Solved: Pulling out duplicates from multivalue fields and ...

steve_b_88 · ‎03-27-2024

I'm trying to achieve the following and hoped someone could help?

I have a multivalue field that contains values that are colors, and would like to know how many fields contain duplicate colors, and what the value of those colors are.

e.g. my data

colors

blue
blue
red

yellow
red

blue
red
blue

red
red
green
green

Would return something like:

duplicate_color	duplicate_count
blue	2
red	1
green	1

Because 'blue' is present as a duplicate in two entries, 'red' in one entry, and 'green' in one entry. 'yellow' is omitted because it is not a duplicate.

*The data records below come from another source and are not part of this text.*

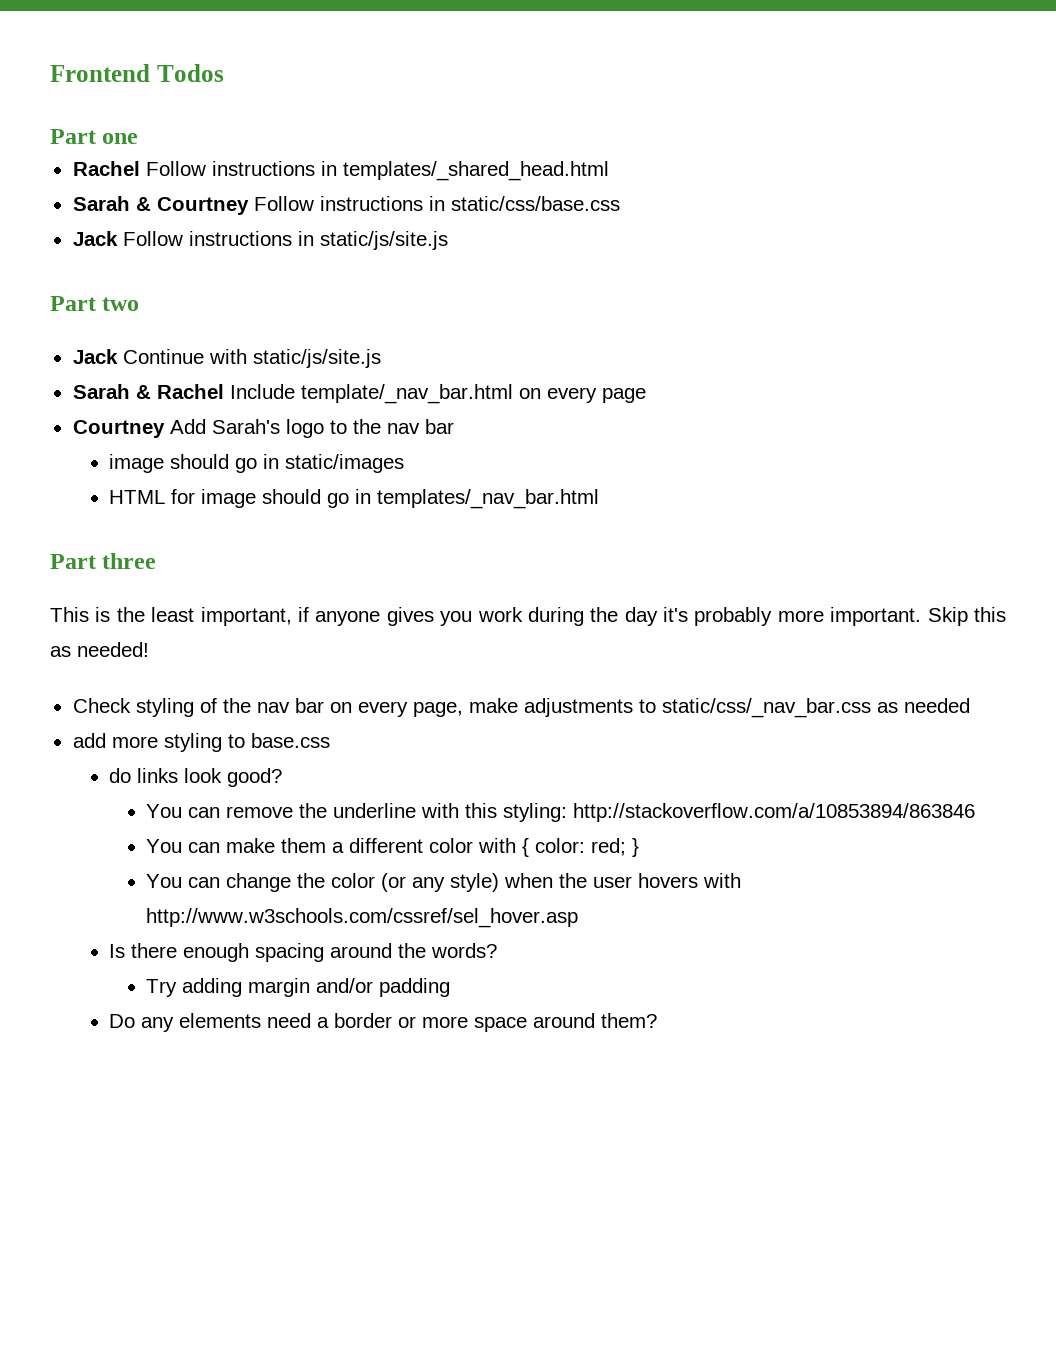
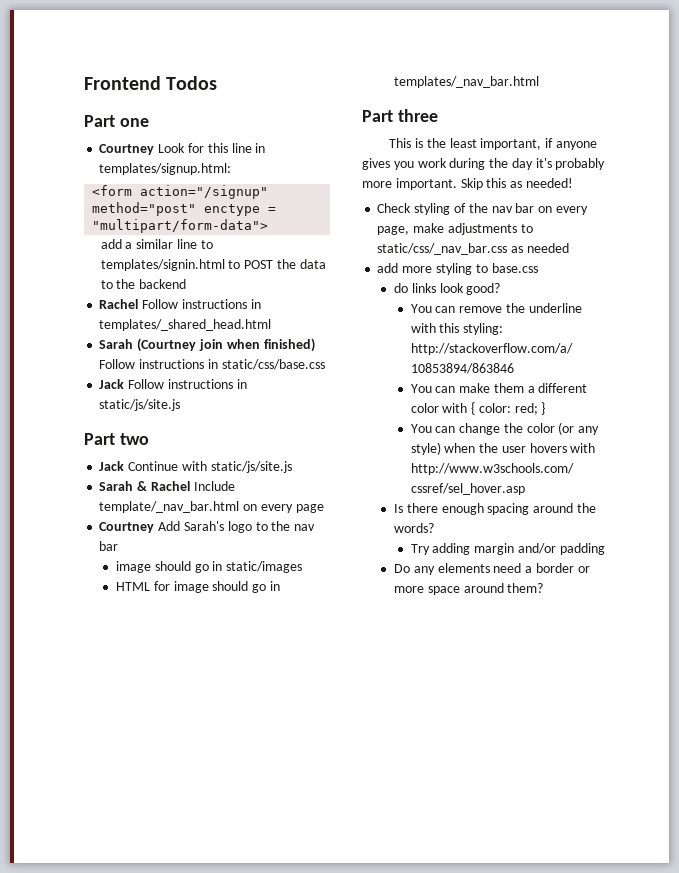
(139, 138) none -> [99,143,266,155] [99,163,232,175] [92,185,269,199] [92,202,277,216] [92,219,269,233] [100,239,213,249] [100,259,326,271] [100,279,187,289] // Courtney Look for this line in templates/signup.html: // <form action="/signup" method="post" enctype = "multipart/form-data"> // add a similar line to templates/signin.html to POST the data to the backend
[135,197,249,215] & Courtney -> [137,338,315,352] (Courtney join when finished)

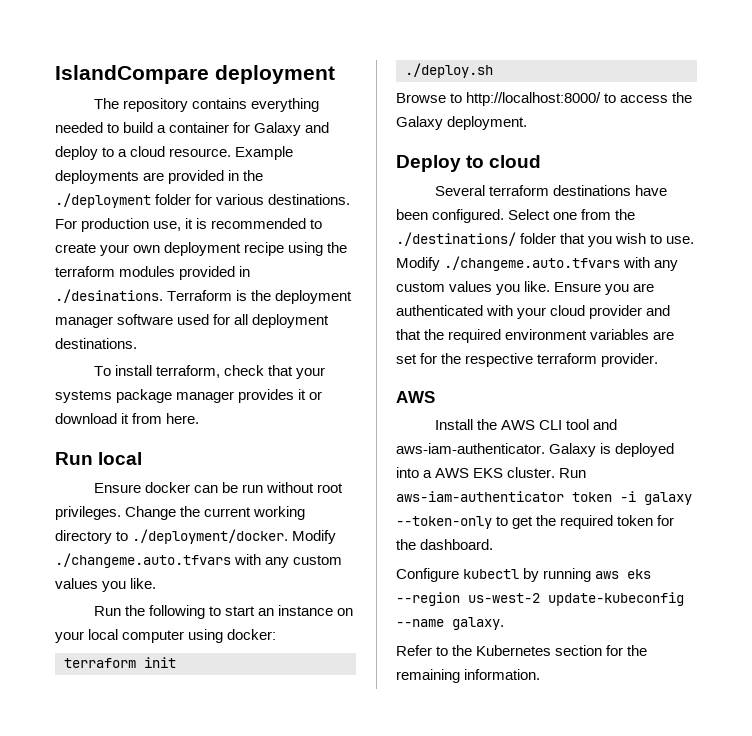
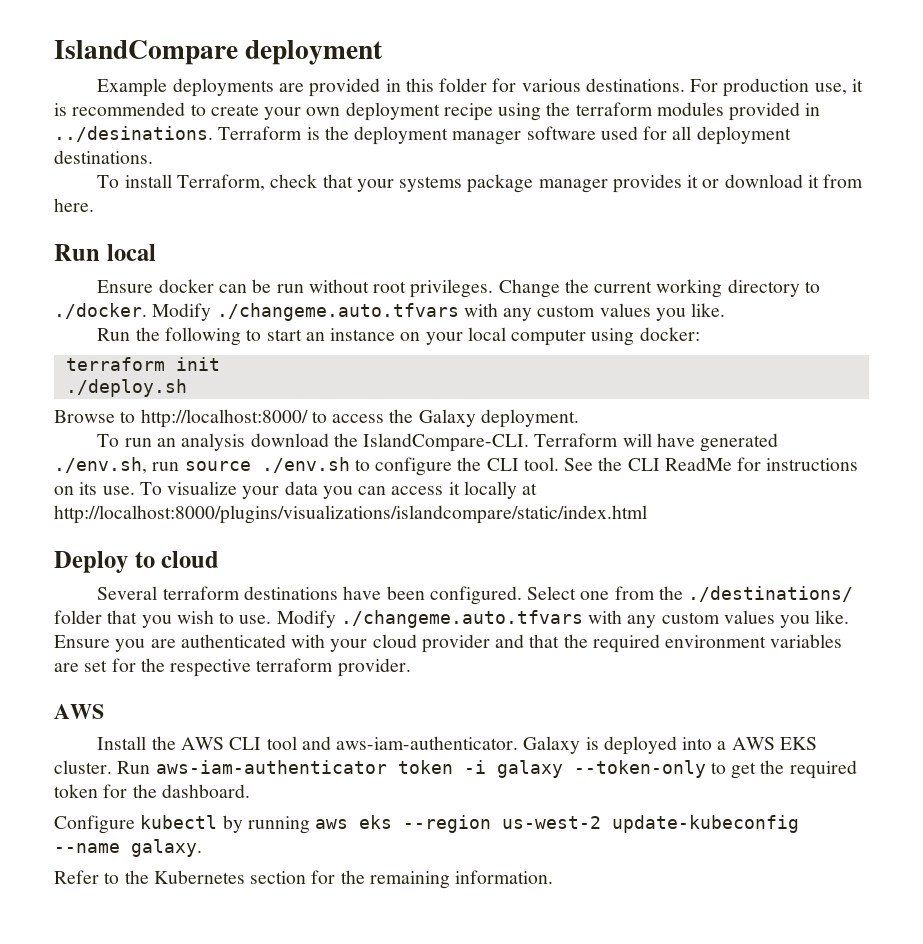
[93,98,320,112] [55,122,330,136] [55,146,232,160] The repository contains everything needed to build a container for Galaxy and deploy to a cloud resource. -> (384, 52) none
[243,170,264,181] [55,193,151,208] the ./deployment -> [405,78,434,92] this
[55,289,163,303] ./desinations. -> [54,126,213,142] ../desinations.
[156,365,221,378] terraform, -> [176,174,265,191] Terraform,
[132,529,289,544] ./deployment/docker. -> [54,303,147,319] ./docker.
(528, 123) none -> [97,433,779,452] [54,457,859,476] [54,481,538,499] [54,505,647,524] // To run an analysis download the IslandCompare-CLI. Terraform will have generated ./env.sh, run source ./env.sh to configure the CLI tool. See the CLI ReadMe for instructions on its use. To visualize your data you can access it locally at http://localhost:8000/plugins/visualizations/islandcompare/static/index.html

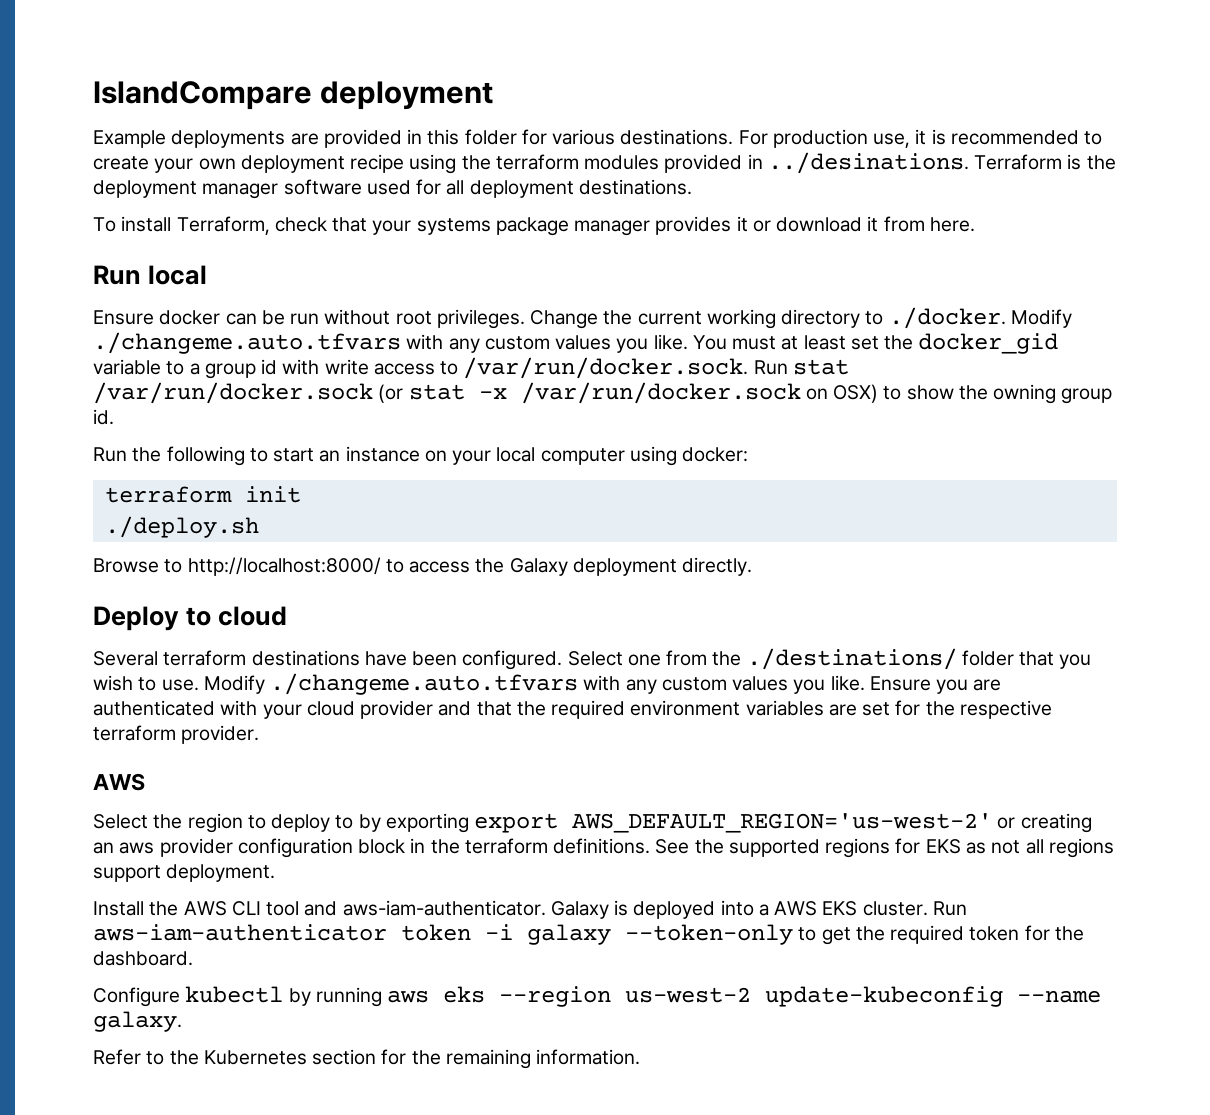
(726, 310) none -> [692,333,1059,354] [93,357,849,379] [93,382,1113,404] [93,409,114,425] You must at least set the docker_gid variable to a group id with write access to /var/run/docker.sock. Run stat /var/run/docker.sock (or stat -x /var/run/docker.sock on OSX) to show the owning group id.
[480,409,579,428] [97,433,779,452] [54,457,859,476] [54,481,538,499] [54,505,647,524] deployment. // To run an analysis download the IslandCompare-CLI. Terraform will have generated ./env.sh, run source ./env.sh to configure the CLI tool. See the CLI ReadMe for instructions on its use. To visualize your data you can access it locally at http://localhost:8000/plugins/visualizations/islandcompare/static/index.html -> [572,557,753,576] deployment directly.
(104, 711) none -> [93,813,1092,833] [93,838,1114,858] [93,864,276,882] // Select the region to deploy to by exporting export AWS_DEFAULT_REGION='us-west-2' or creating an aws provider configuration block in the terraform definitions. See the supported regions for EKS as not all regions support deployment.

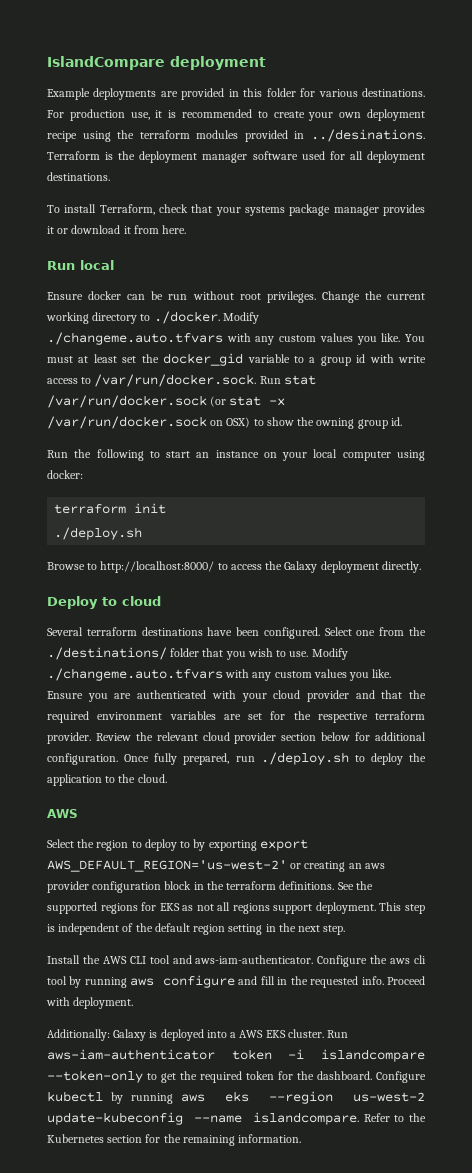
(260, 734) none -> [95,732,427,744] [47,752,426,765] [47,774,167,786] Review the relevant cloud provider section below for additional configuration. Once fully prepared, run ./deploy.sh to deploy the application to the cloud.
(276, 873) none -> [379,902,425,914] [47,923,346,935] This step is independent of the default region setting in the next step.
(546, 908) none -> [317,955,426,967] [47,975,425,988] [46,997,134,1009] [47,1029,110,1041] Configure the aws cli tool by running aws configure and fill in the requested info. Proceed with deployment. // Additionally:
[527,924,611,945] galaxy -> [321,1049,425,1062] islandcompare
(193, 958) // -> (372, 1075) none
[93,1011,182,1032] galaxy. // -> [253,1112,360,1125] islandcompare.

Thank you very much for any help
Steve

yuanliu · ‎03-27-2024

The solution becomes more obvious if I restate the problem like this: In addition to colors, you must have another field with four distinct values. Let's call the additional field group, and give them values "a", "b", "c", and "d".

colors	group
blue	a
blue	a
red	a
yellow	b
red	b
blue	c
red	c
blue	c
red	d
red	d
green	d
green	d

When data structure is clear, what you are asking is to

Find values of colors that appear more than once with each group value.
Count how many distinct values of group for each of duplicated values of colors.

Hence,

| stats count by colors group
| where count > 1
| stats dc(group) as duplicate_count by colors

Here is a data emulation you can play with and compare with real data

| makeresults format=csv data="colors,group
blue,a
blue,a
red,a
yellow,b
red,b
blue,c
red,c
blue,c
red,d
red,d
green,d
green,d"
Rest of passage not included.